Als Kimi Räikkönen am Morgen des 21. Oktober aufwachte, erwartete er ein Rennen wie jedes andere. Einige Leute prophezeiten ihm einen Sieg, die Chance auf das Wunder, den Gewinn des WM-Titels, trotz sieben WM-Zählern Rückstand, doch er nahm sie nicht ernst. Dafür mussten so viele Dinge passieren, so viele Dinge, die weder in seiner Hand noch in der seines Teams lagen. "Aber dann geschah all das in der ersten Runde", konnte es der neue Weltmeister selbst kaum glauben.
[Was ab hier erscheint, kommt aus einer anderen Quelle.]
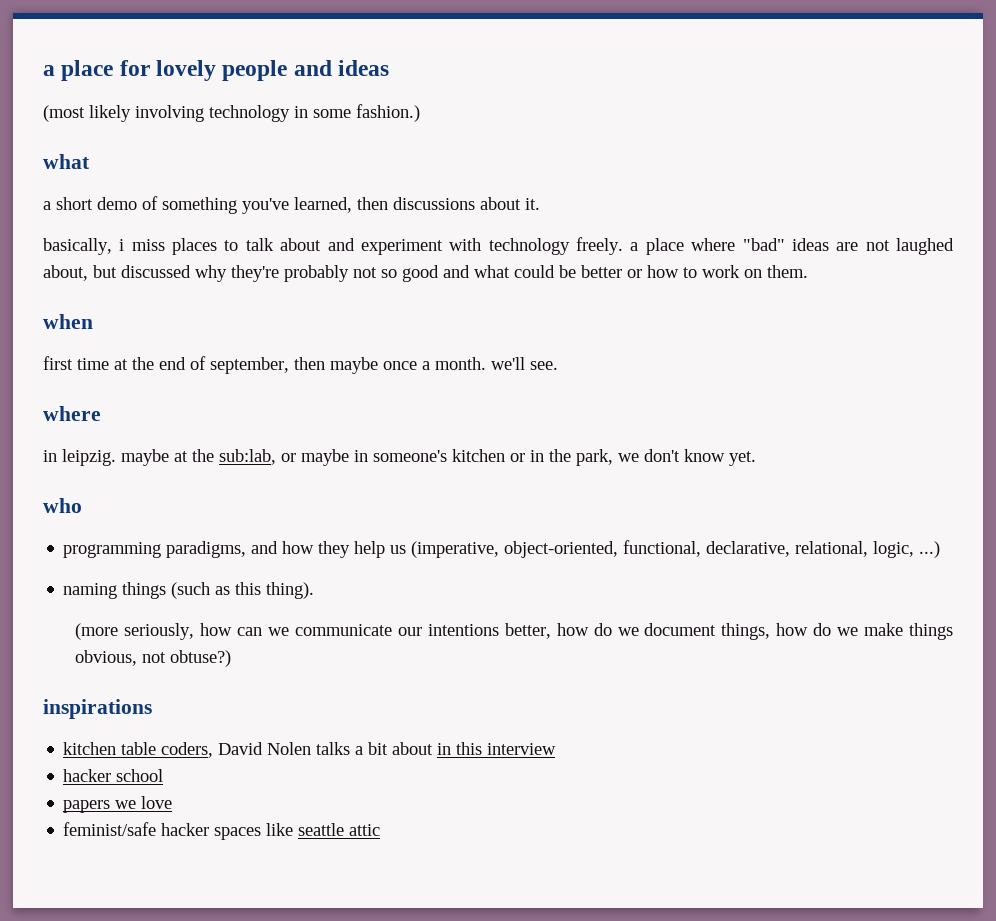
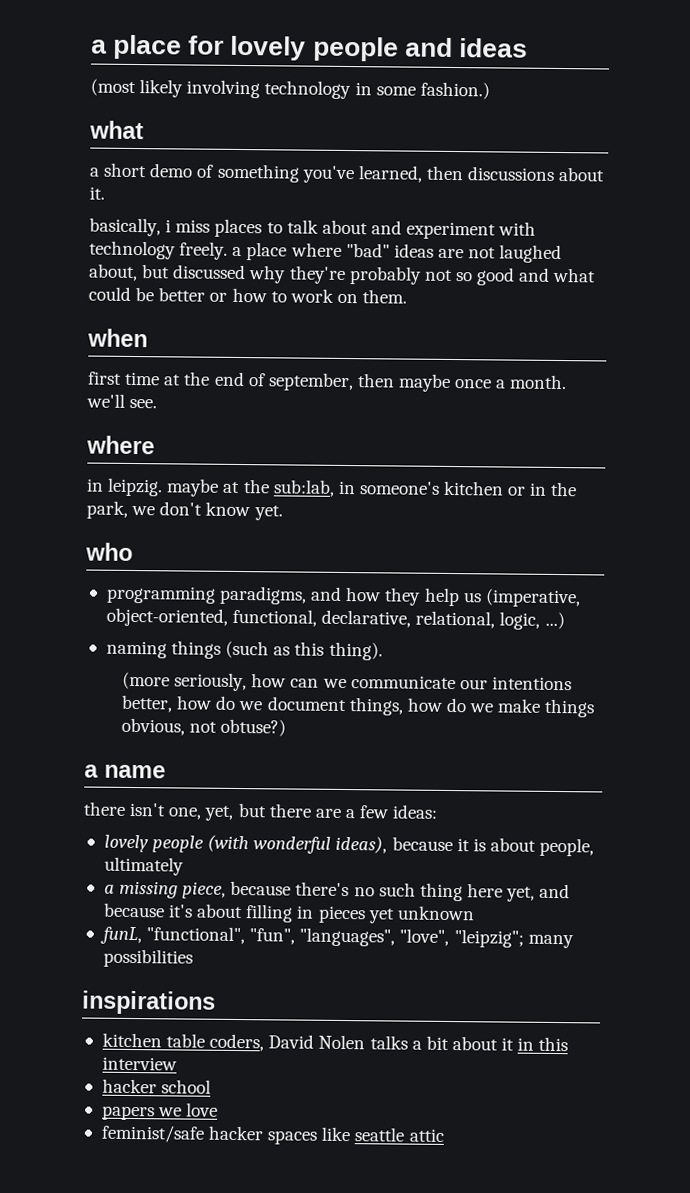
[281,449,349,466] or maybe -> (335, 488) none
(232, 658) none -> [84,764,166,779] [83,801,439,821] [103,834,595,857] [103,856,184,876] [103,880,571,902] [102,902,475,924] [99,926,574,949] [102,948,193,968] // a name // there isn't one, yet, but there are a few ideas: // lovely people (with wonderful ideas), because it is about people, ultimately // a missing piece, because there's no such thing here yet, and because it's about filling in pieces yet unknown // funL, "functional", "fun", "languages", "love", "leipzig"; many possibilities
(434, 748) none -> [501,1037,515,1051] it

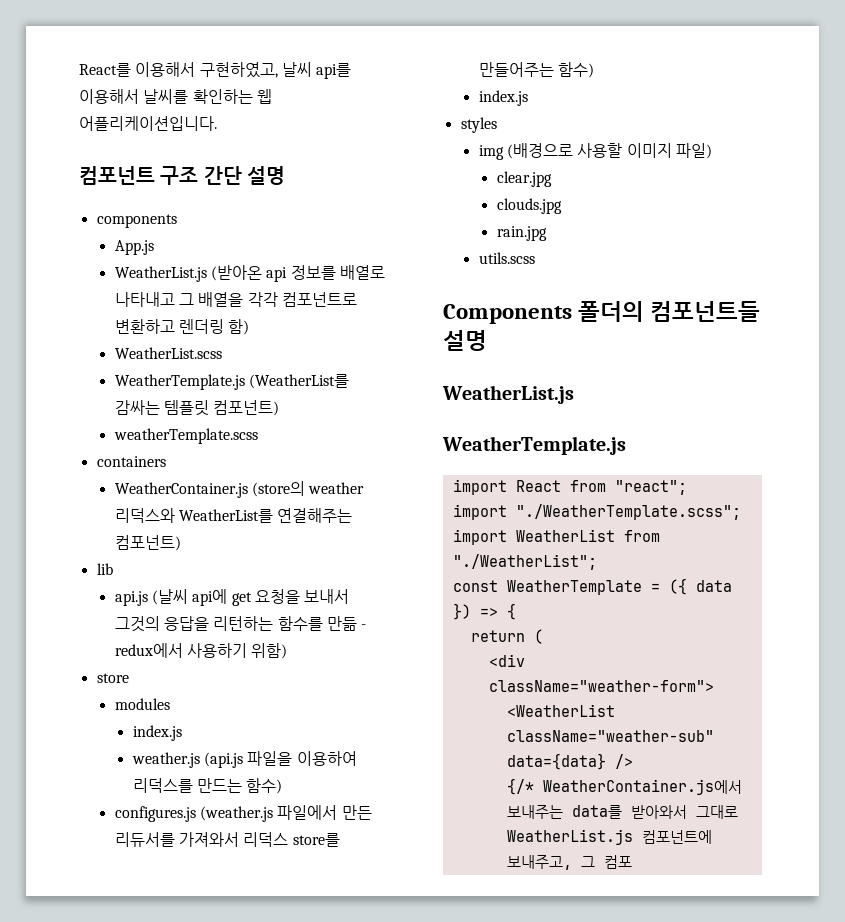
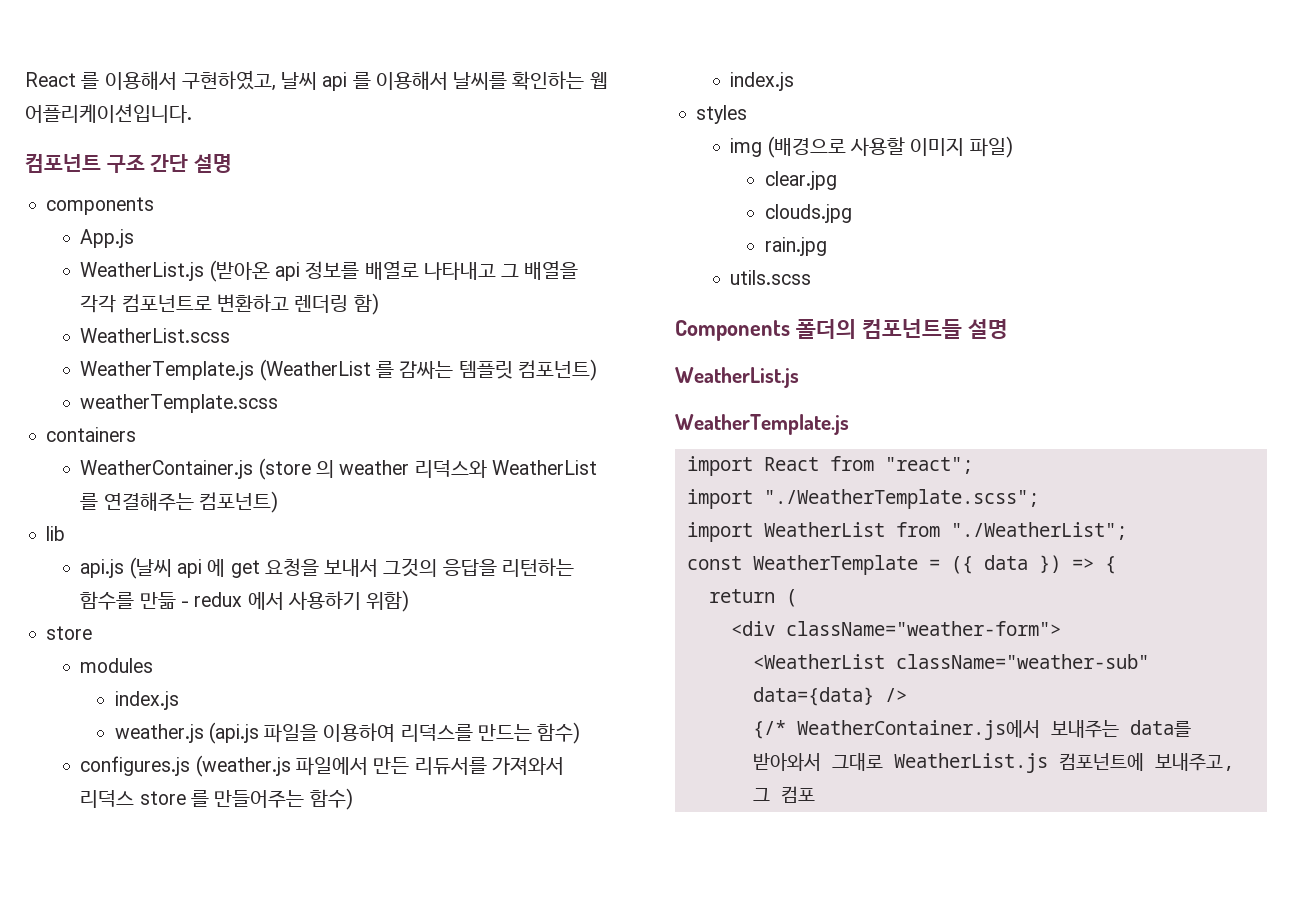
[79,63,131,77] React를 -> [25,72,100,89] React 를
[316,63,352,79] api를 -> [322,72,371,91] api 를
[248,374,349,389] (WeatherList를 -> [259,359,395,381] (WeatherList 를
[251,481,365,497] [114,508,273,523] (store의 weather 리덕스와 WeatherList를 -> [258,458,597,480] [80,493,99,510] (store 의 weather 리덕스와 WeatherList 를
[192,589,228,606] api에 -> [177,559,226,578] api 에
[114,643,183,658] redux에서 -> [194,592,284,610] redux 에서
[292,833,340,847] store를 -> [139,790,210,807] store 를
Für ihn, sein Team und seine Manager Dave und Steve Robertson wurde ein Traum wahr. "Ich bin mir sicher, ich werde mich an das Ende der Nacht nicht erinnern", kündigte Steve Robertson nach der Zieldurchfahrt vorschnell an. Wenige Stunden später sollte er diese Aussage korrigieren müssen: die Rennkommissare machten die Party-Nacht zum Tage. Erst kurz vor 22:00 Uhr Ortszeit wurde das Ergebnis des Brasilien GP offiziell bestätigt. Zwischenzeitlich war Räikkönens erster WM-Titel ernsthaft in Frage.

Das Nachspiel

Es begann mit einem Blick auf die Messwerte: Laut Artikel 6.5.5 des Technischen Reglement darf der Sprit in den Autos nie mehr als zehn Grad unter der Umgebungstemperatur liegen. Bei der Untersuchung nach dem Rennen stellten die Rennkommissare an den Autos von Nico Rosberg, Robert Kubica und Nick Heidfeld mehrere Abweichungen fest. Bei jedem der zwei respektive drei Boxenstopps wurden bei jedem der drei Fahrer höhere Werte gemessen, als erlaubt sind. Kühlerer Sprit kann schneller und somit in größeren Mengen ins Auto gepumpt werden und bringt kurzfristig einen Leistungszuwachs. Diesen bezifferten F1-Techniker auf maximal 0,7 PS, nur Spyker-Technikchef Mike Gascoyne sprach von 5-10 PS.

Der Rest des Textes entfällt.